BEQ.S ModeOK1 ; if not, then we're done
; remember the newly requested mode
MOVE.W D2,saveMode(A3) ; remember requested mode
; set the entire color table to gray before switching to avoid screen anomalies
MOVE.L saveGammaPtr(A3),A0 ; get pointer to gamma data structure
MOVE GFormulaSize(A0),D3 ; get the size of formula data
MOVE.W GDataCnt(A0),D2 ; get number of gamma entries
LSR.W #1,D2 ; divide by two to find midpoint
LEA GFormulaData(A0),A0 ; point to formula data
ADD D3,A0 ; first correction table starts here
MOVE.B (A0,D2),D3 ; get corrected gray from middle of red table
MOVE.W SR,-(SP) ; preserve the status register <2>
MOVEQ #7,D0 ; get mask in D0 <2>
AND.B (SP),D0 ; get the interrupt level <2>
SUBQ.B #2,D0 ; <2>
BGE.S @OK ; if ≥, then don't change <2>
ORI.W #$0200,SR ; raise above level-2 <2>
ANDI.W #$FAFF,SR ; make it level-2 <2>
@OK
BSR WaitVSync ; wait for next blanking period
MOVE.L saveVDACBase(A3),A0 ; get the VDAC base addr
ADDA #vDACwDataReg,A0 ; A0 <- base address of device.
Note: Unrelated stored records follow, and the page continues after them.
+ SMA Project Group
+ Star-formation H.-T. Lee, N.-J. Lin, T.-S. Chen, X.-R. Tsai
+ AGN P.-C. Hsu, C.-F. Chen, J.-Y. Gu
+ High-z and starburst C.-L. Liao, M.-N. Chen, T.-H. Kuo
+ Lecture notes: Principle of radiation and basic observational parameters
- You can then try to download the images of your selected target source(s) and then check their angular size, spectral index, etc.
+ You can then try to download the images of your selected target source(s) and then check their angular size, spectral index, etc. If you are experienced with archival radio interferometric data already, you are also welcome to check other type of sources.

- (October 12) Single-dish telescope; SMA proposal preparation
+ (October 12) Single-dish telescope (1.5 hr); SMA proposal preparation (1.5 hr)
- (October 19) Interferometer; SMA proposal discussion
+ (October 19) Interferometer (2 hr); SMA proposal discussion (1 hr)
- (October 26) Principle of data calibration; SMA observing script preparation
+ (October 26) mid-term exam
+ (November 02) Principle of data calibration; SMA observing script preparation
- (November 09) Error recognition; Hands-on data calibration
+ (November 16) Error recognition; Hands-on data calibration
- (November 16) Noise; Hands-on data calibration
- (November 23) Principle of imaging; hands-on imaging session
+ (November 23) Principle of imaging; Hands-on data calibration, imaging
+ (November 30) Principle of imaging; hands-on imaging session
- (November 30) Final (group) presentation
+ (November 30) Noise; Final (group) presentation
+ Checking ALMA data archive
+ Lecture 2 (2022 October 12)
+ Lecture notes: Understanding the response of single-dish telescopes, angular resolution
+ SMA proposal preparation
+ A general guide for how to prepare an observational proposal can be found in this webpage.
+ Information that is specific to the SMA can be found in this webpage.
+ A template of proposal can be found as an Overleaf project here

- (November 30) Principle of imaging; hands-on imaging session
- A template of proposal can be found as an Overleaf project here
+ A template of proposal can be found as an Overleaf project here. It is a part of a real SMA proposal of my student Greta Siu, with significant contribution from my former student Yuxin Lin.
CLR.B vDACwAddReg-vDACwDataReg(A0) ; set the CLUT start address
MOVE #$FF,D2 ; get count
@Repeat MOVE.B D3,(A0) ; put red
MOVE.B D3,(A0) ; put green
MOVE.B D3,(A0) ; put blue
DBRA D2,@Repeat ;
MOVE (SP)+,SR ; restore the status reg
BSR RBVSetDepth ; set the depth, get rowbytes
ModeOK1
NoChange MOVE.L saveBaseAddr(A3),csBaseAddr(A2) ; return the base address
BRA CtlGood ; => return no error
SetEntries
;---------------------------------------------------------------------
;
; Input :
; csParam -> datablock
; datablock = csTable -> table of colorSpecs (not colortable)
; csStart -> where to start setting, or -1
; csCount -> # of entries to change
;
; This call has two modes. In SEQUENCE mode, csCount entries are changed
; in the CLUT, starting at csStart. In INDEX mode, csCount entries are
; installed into the CLUT at the positions specified by their .value fields.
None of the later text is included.